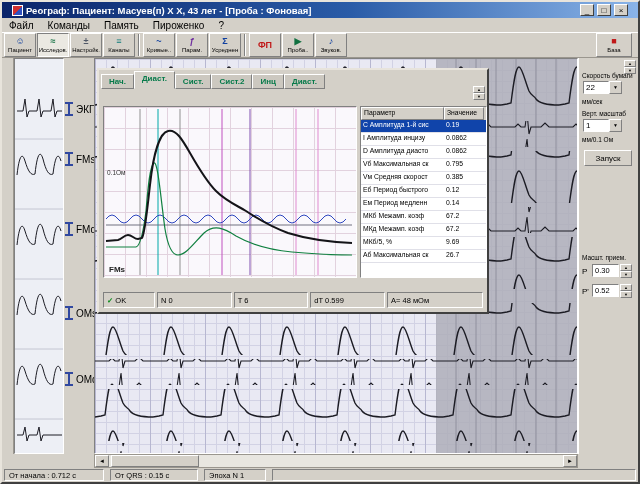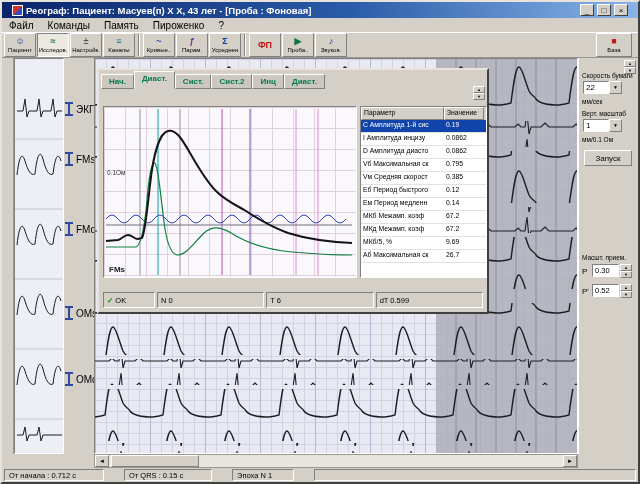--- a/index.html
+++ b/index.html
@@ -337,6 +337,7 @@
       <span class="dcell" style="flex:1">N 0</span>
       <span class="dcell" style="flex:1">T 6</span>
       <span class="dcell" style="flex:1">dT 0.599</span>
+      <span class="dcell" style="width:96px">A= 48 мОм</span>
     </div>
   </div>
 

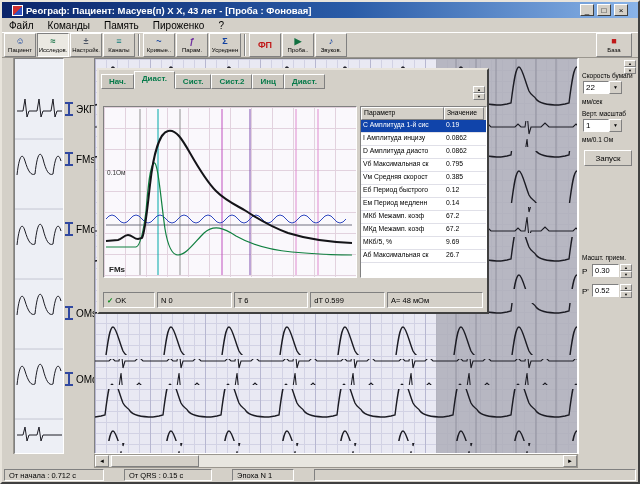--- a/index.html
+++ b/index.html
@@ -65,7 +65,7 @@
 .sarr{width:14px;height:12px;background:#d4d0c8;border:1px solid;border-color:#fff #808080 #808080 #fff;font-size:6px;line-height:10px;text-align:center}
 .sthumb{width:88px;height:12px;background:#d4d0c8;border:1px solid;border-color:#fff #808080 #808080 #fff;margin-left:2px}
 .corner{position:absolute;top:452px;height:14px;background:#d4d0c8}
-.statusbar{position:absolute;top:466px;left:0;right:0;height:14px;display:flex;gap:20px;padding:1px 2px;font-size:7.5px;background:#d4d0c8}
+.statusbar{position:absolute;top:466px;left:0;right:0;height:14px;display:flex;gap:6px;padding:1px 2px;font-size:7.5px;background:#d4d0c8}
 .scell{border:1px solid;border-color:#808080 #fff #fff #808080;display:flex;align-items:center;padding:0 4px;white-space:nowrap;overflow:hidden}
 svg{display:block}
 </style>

※

With the pictures removed, write out exactly the lines from the line containing "-337,6 +337,7 @@" through the last line of the material above, both included.

Your solution:
@@ -337,6 +337,7 @@
       <span class="dcell" style="flex:1">N 0</span>
       <span class="dcell" style="flex:1">T 6</span>
       <span class="dcell" style="flex:1">dT 0.599</span>
+      <span class="dcell" style="width:96px">A= 48 мОм</span>
     </div>
   </div>
 

--- a/index.html
+++ b/index.html
@@ -65,7 +65,7 @@
 .sarr{width:14px;height:12px;background:#d4d0c8;border:1px solid;border-color:#fff #808080 #808080 #fff;font-size:6px;line-height:10px;text-align:center}
 .sthumb{width:88px;height:12px;background:#d4d0c8;border:1px solid;border-color:#fff #808080 #808080 #fff;margin-left:2px}
 .corner{position:absolute;top:452px;height:14px;background:#d4d0c8}
-.statusbar{position:absolute;top:466px;left:0;right:0;height:14px;display:flex;gap:20px;padding:1px 2px;font-size:7.5px;background:#d4d0c8}
+.statusbar{position:absolute;top:466px;left:0;right:0;height:14px;display:flex;gap:6px;padding:1px 2px;font-size:7.5px;background:#d4d0c8}
 .scell{border:1px solid;border-color:#808080 #fff #fff #808080;display:flex;align-items:center;padding:0 4px;white-space:nowrap;overflow:hidden}
 svg{display:block}
 </style>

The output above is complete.